● **Exercise directions**: Provide a verbatim copy of all the records below, leaving the images out.

+++ Data supplied

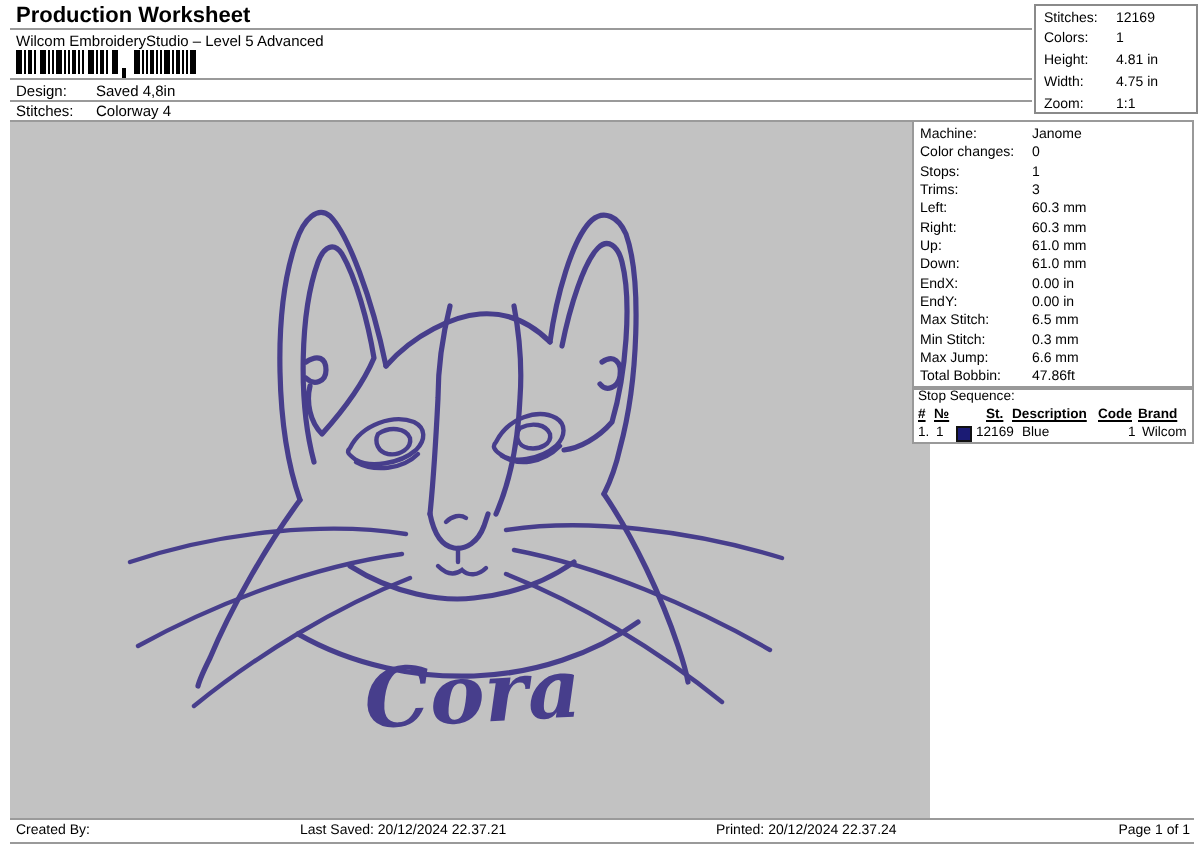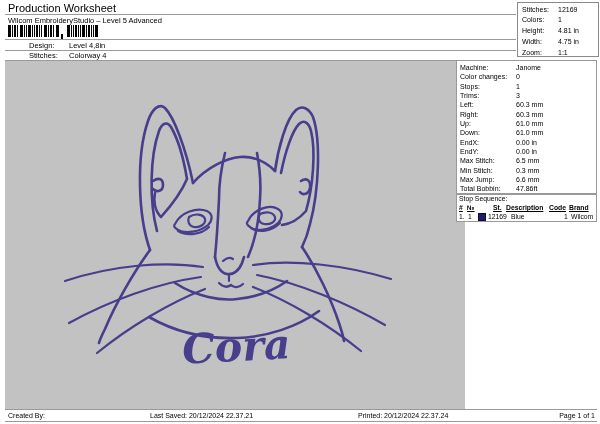--- a/index.html
+++ b/index.html
@@ -9,7 +9,7 @@
   .abs{position:absolute;}
   .hline{position:absolute;height:1px;background:#9a9a9a;}
   .t75{font-size:7.5px;line-height:9px;}
-  #page-title{left:8px;top:2px;font-size:11px;font-weight:normal;line-height:12px;}
+  #page-title{left:8px;top:2px;font-size:11px;font-weight:bold;line-height:12px;}
   #subtitle{left:8px;top:16px;}
   #design-row{left:8px;top:41px;}
   #colorway-row{left:8px;top:51px;}

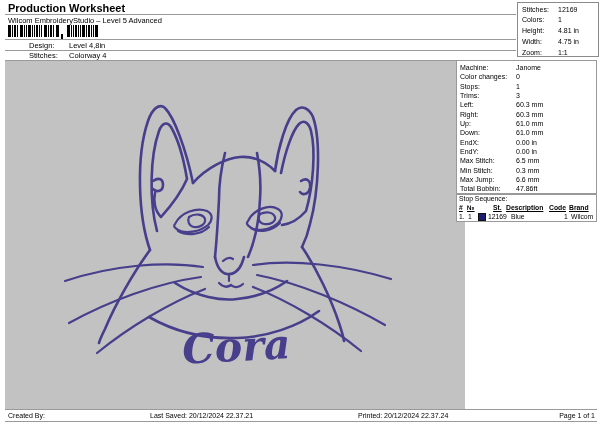--- a/index.html
+++ b/index.html
@@ -13,7 +13,7 @@
   #subtitle{left:8px;top:16px;}
   #design-row{left:8px;top:41px;}
   #colorway-row{left:8px;top:51px;}
-  .kv-label{display:inline-block;width:40px;margin-left:21px;}
+  .kv-label{display:inline-block;width:40px;}
   
   #stats-box{left:517px;top:2px;width:80px;height:53px;border:1px solid #8a8a8a;background:#fff;}
   #stats-box .srow{margin:1.5px 0 0 4px;font-size:7px;line-height:9.4px;white-space:nowrap;}

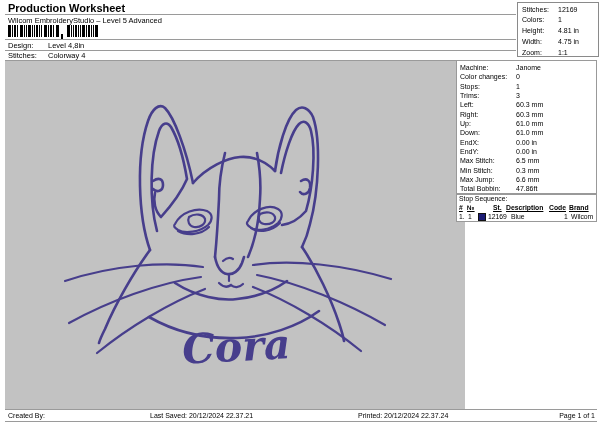--- a/index.html
+++ b/index.html
@@ -88,7 +88,7 @@
 
 <div class="hline" style="left:5px;top:39px;width:511px;"></div>
 <div class="abs t75" id="design-row">
-  <span class="kv-label">Design:</span><span>Level 4,8in</span>
+  <span class="kv-label">Design:</span><span>Saved 4,8in</span>
 </div>
 <div class="hline" style="left:5px;top:50px;width:511px;"></div>
 <div class="abs t75" id="colorway-row">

++++++

● **Result of the exercise**:
--- a/index.html
+++ b/index.html
@@ -9,7 +9,7 @@
   .abs{position:absolute;}
   .hline{position:absolute;height:1px;background:#9a9a9a;}
   .t75{font-size:7.5px;line-height:9px;}
-  #page-title{left:8px;top:2px;font-size:11px;font-weight:normal;line-height:12px;}
+  #page-title{left:8px;top:2px;font-size:11px;font-weight:bold;line-height:12px;}
   #subtitle{left:8px;top:16px;}
   #design-row{left:8px;top:41px;}
   #colorway-row{left:8px;top:51px;}

--- a/index.html
+++ b/index.html
@@ -13,7 +13,7 @@
   #subtitle{left:8px;top:16px;}
   #design-row{left:8px;top:41px;}
   #colorway-row{left:8px;top:51px;}
-  .kv-label{display:inline-block;width:40px;margin-left:21px;}
+  .kv-label{display:inline-block;width:40px;}
   
   #stats-box{left:517px;top:2px;width:80px;height:53px;border:1px solid #8a8a8a;background:#fff;}
   #stats-box .srow{margin:1.5px 0 0 4px;font-size:7px;line-height:9.4px;white-space:nowrap;}

--- a/index.html
+++ b/index.html
@@ -88,7 +88,7 @@
 
 <div class="hline" style="left:5px;top:39px;width:511px;"></div>
 <div class="abs t75" id="design-row">
-  <span class="kv-label">Design:</span><span>Level 4,8in</span>
+  <span class="kv-label">Design:</span><span>Saved 4,8in</span>
 </div>
 <div class="hline" style="left:5px;top:50px;width:511px;"></div>
 <div class="abs t75" id="colorway-row">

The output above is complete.